• [Work item]
Reproduce nothing beyond the line containing "border: 1px solid #d8d8d8;". From the first line of the data below down to it, copy each line exactly, without the pictures.

Web page edit records:
+===+
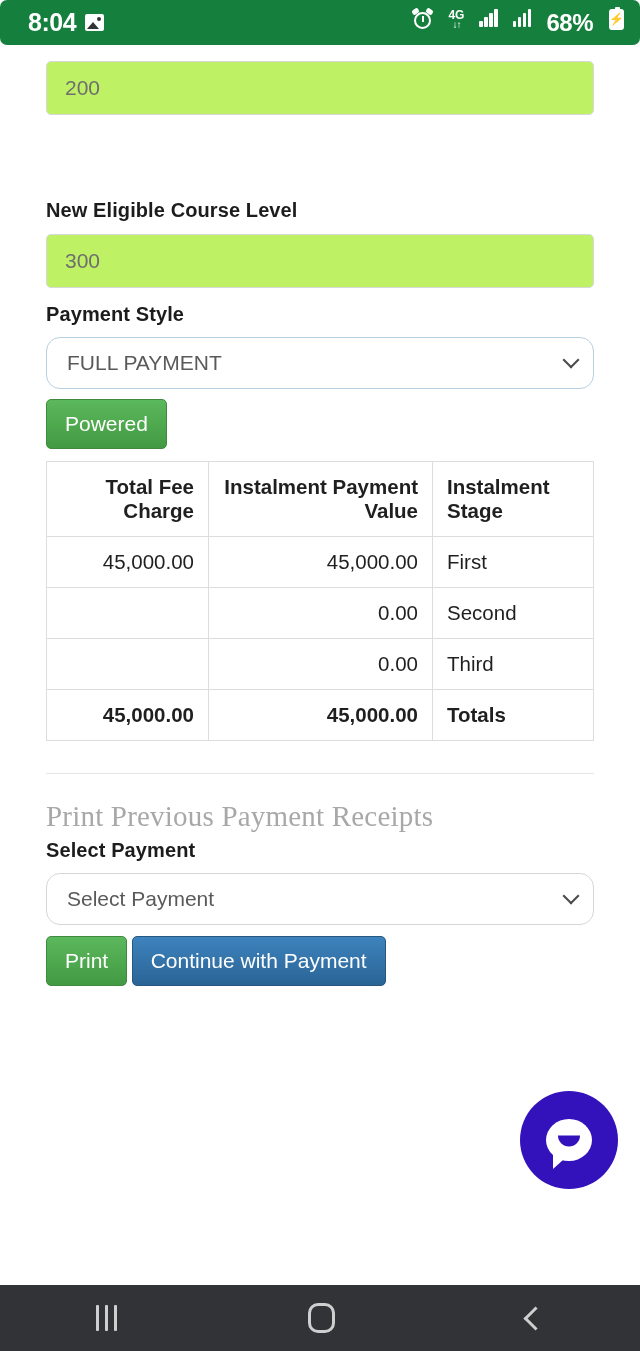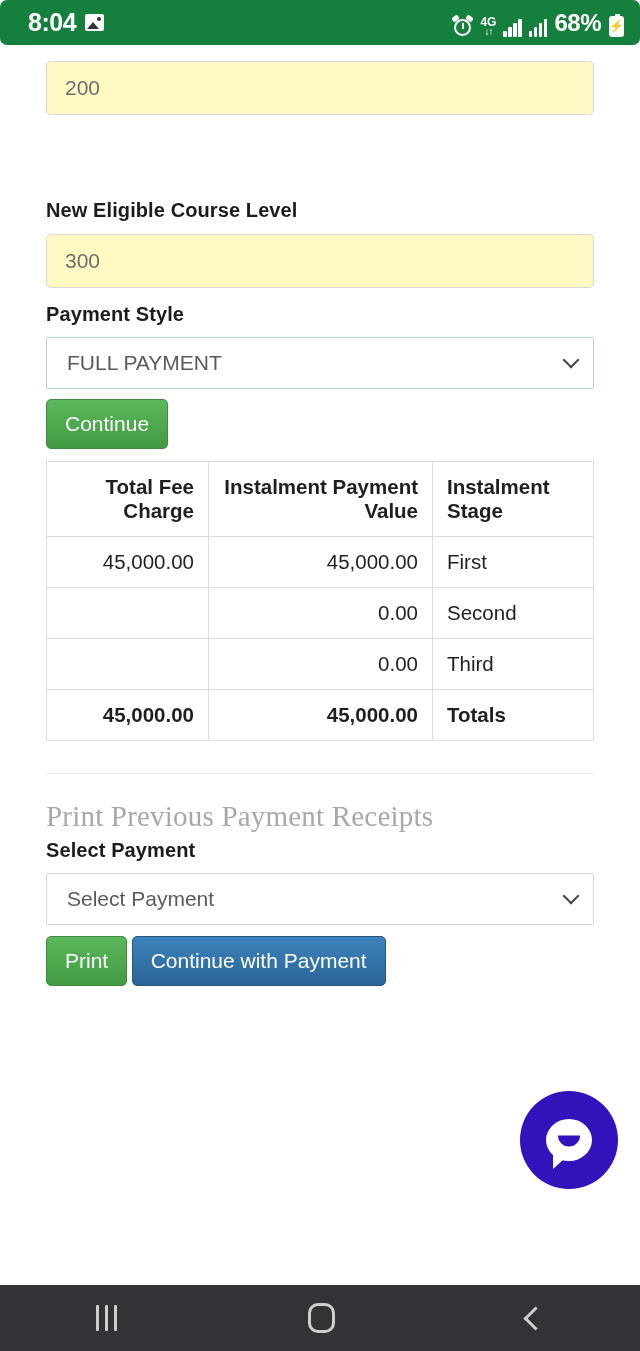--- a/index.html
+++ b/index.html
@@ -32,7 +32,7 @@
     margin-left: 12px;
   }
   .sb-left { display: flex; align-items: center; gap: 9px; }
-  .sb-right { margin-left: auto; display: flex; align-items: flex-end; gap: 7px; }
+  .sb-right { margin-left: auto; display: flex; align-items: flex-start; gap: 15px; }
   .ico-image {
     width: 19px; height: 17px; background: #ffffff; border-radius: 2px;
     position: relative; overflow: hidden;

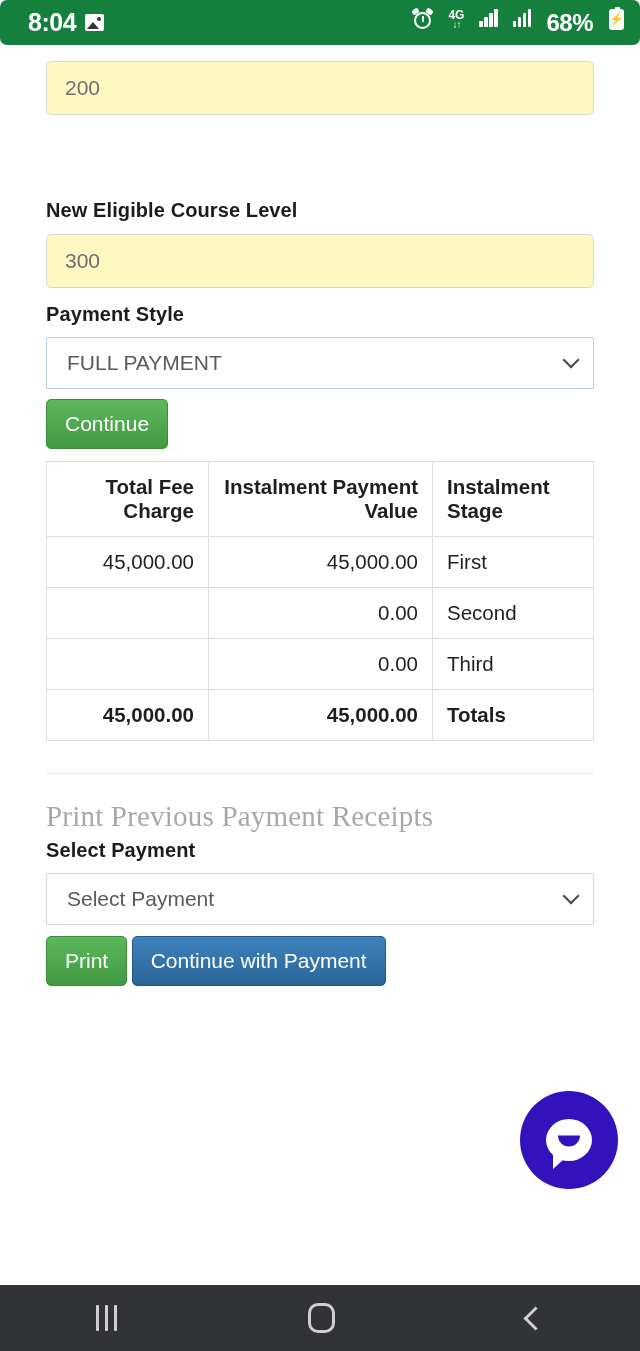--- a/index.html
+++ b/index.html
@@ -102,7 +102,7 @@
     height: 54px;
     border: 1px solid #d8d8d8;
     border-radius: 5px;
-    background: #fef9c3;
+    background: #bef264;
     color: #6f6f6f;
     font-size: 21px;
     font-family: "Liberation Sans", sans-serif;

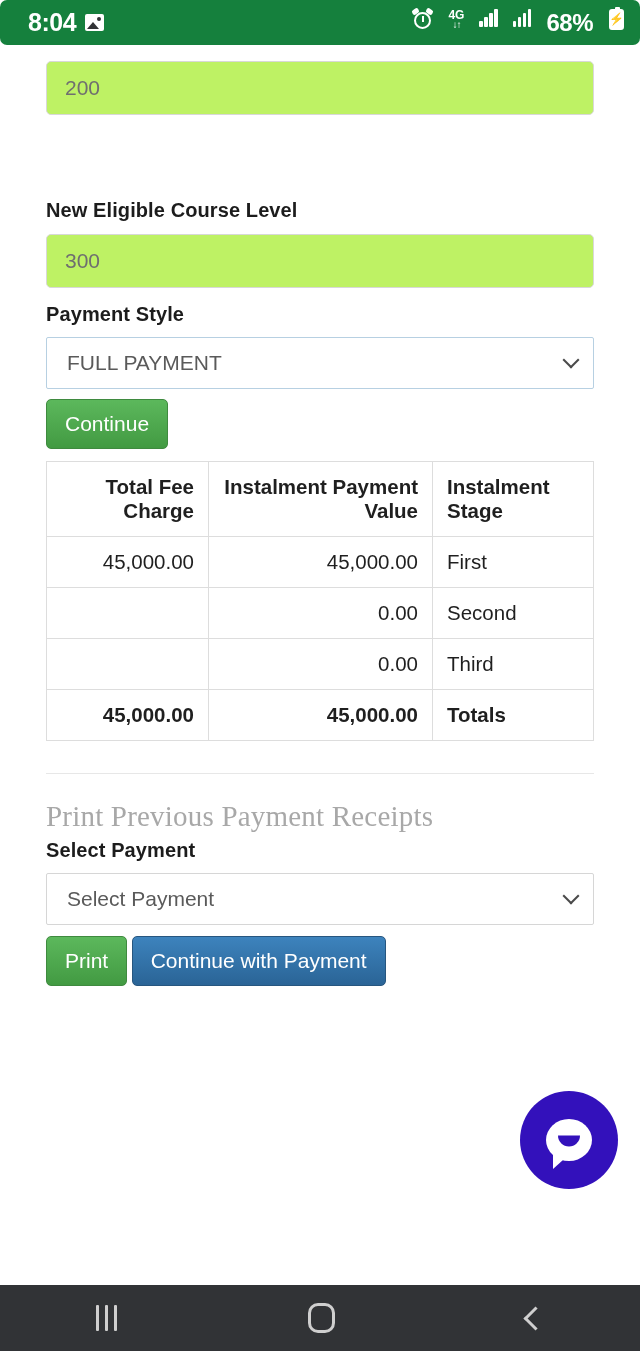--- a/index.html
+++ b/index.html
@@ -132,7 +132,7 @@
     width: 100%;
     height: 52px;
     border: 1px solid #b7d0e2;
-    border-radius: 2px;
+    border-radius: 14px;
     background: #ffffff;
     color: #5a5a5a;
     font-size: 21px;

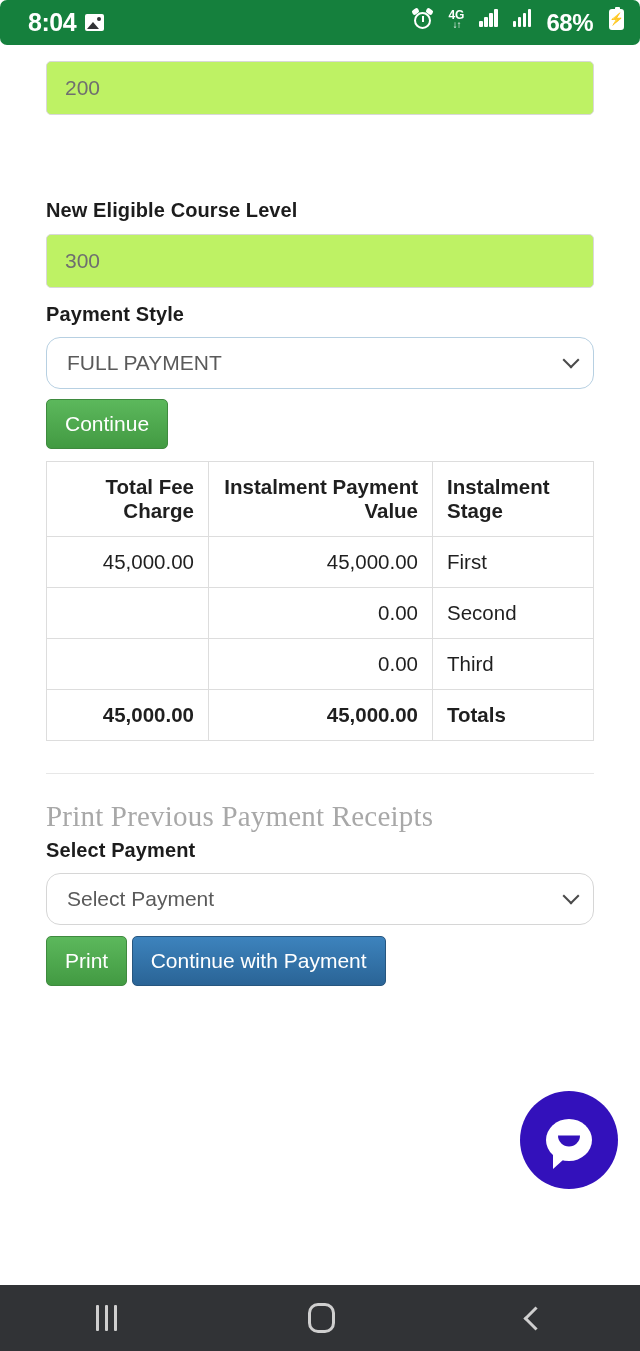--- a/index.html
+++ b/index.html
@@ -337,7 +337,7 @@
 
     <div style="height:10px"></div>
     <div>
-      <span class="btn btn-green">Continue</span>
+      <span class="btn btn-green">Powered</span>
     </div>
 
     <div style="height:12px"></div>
+===+
• [Written solution]
--- a/index.html
+++ b/index.html
@@ -32,7 +32,7 @@
     margin-left: 12px;
   }
   .sb-left { display: flex; align-items: center; gap: 9px; }
-  .sb-right { margin-left: auto; display: flex; align-items: flex-end; gap: 7px; }
+  .sb-right { margin-left: auto; display: flex; align-items: flex-start; gap: 15px; }
   .ico-image {
     width: 19px; height: 17px; background: #ffffff; border-radius: 2px;
     position: relative; overflow: hidden;

--- a/index.html
+++ b/index.html
@@ -102,7 +102,7 @@
     height: 54px;
     border: 1px solid #d8d8d8;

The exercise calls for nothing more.